== Segment start ==

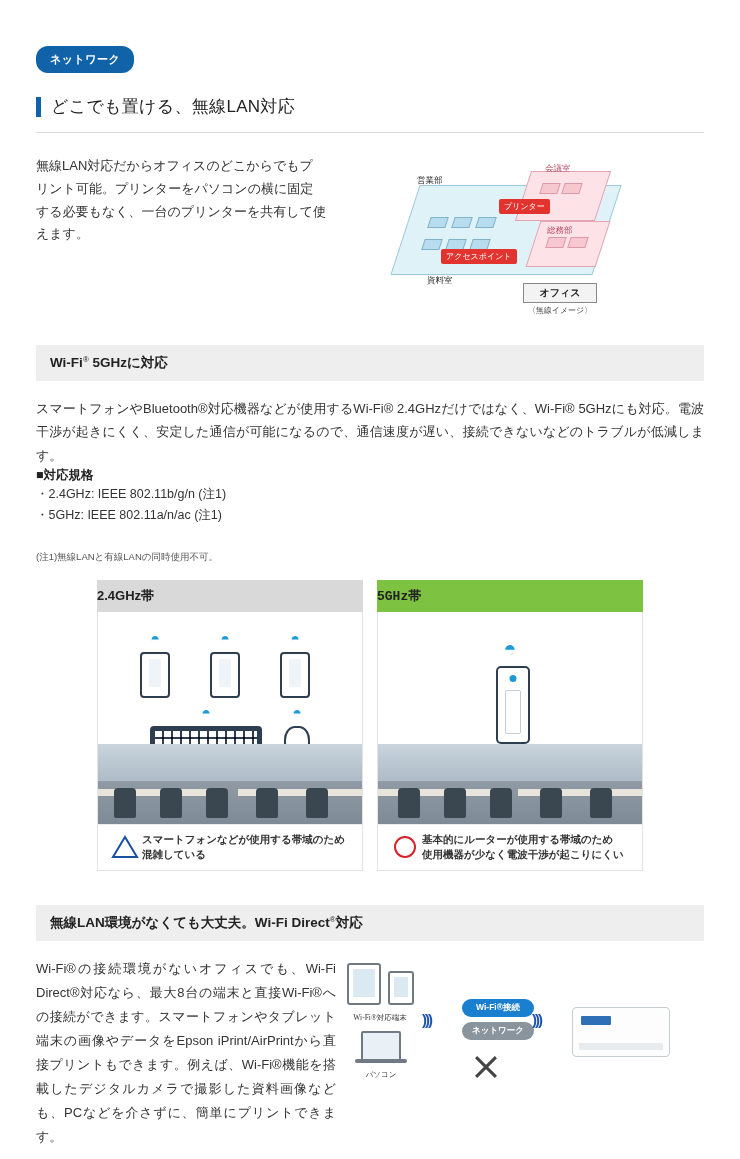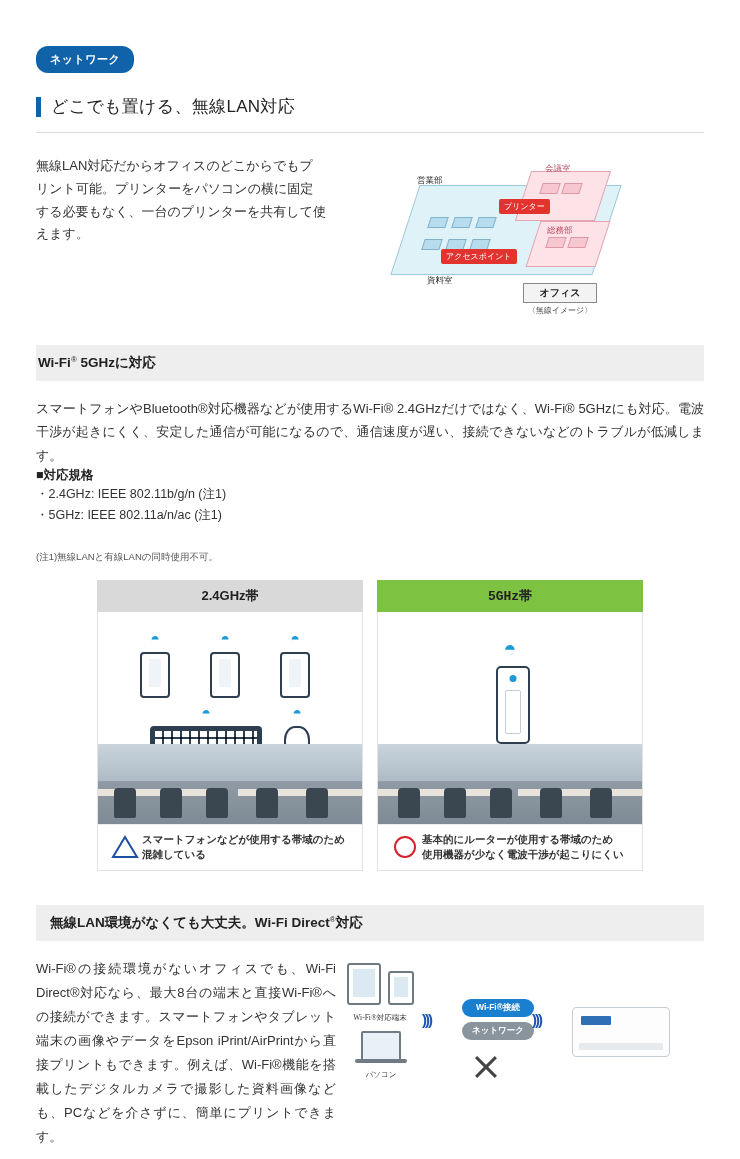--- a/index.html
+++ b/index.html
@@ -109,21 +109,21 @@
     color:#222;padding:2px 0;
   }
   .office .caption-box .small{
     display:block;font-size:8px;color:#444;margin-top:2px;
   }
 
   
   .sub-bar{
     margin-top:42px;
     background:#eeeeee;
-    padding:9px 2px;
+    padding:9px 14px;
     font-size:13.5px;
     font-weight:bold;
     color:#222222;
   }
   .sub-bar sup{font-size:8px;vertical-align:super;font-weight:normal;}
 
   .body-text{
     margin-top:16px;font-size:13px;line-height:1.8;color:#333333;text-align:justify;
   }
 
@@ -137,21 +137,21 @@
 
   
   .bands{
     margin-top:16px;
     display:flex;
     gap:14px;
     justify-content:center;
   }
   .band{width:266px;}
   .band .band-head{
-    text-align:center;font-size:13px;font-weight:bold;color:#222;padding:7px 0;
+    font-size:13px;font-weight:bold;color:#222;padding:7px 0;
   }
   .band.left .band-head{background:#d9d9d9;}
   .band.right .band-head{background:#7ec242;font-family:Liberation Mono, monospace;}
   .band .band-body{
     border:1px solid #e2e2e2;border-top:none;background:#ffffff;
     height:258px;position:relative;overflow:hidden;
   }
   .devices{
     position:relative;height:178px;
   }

== Segment end ==

__To do__. An answer that restates all the entries exactly and drops the images is what is needed.

__Task output__.
--- a/index.html
+++ b/index.html
@@ -109,21 +109,21 @@
     color:#222;padding:2px 0;
   }
   .office .caption-box .small{
     display:block;font-size:8px;color:#444;margin-top:2px;
   }
 
   
   .sub-bar{
     margin-top:42px;
     background:#eeeeee;
-    padding:9px 2px;
+    padding:9px 14px;
     font-size:13.5px;
     font-weight:bold;
     color:#222222;
   }
   .sub-bar sup{font-size:8px;vertical-align:super;font-weight:normal;}
 
   .body-text{
     margin-top:16px;font-size:13px;line-height:1.8;color:#333333;text-align:justify;
   }
 
@@ -137,21 +137,21 @@
 
   
   .bands{
     margin-top:16px;
     display:flex;
     gap:14px;
     justify-content:center;
   }
   .band{width:266px;}
   .band .band-head{
-    text-align:center;font-size:13px;font-weight:bold;color:#222;padding:7px 0;
+    font-size:13px;font-weight:bold;color:#222;padding:7px 0;
   }
   .band.left .band-head{background:#d9d9d9;}
   .band.right .band-head{background:#7ec242;font-family:Liberation Mono, monospace;}
   .band .band-body{
     border:1px solid #e2e2e2;border-top:none;background:#ffffff;
     height:258px;position:relative;overflow:hidden;
   }
   .devices{
     position:relative;height:178px;
   }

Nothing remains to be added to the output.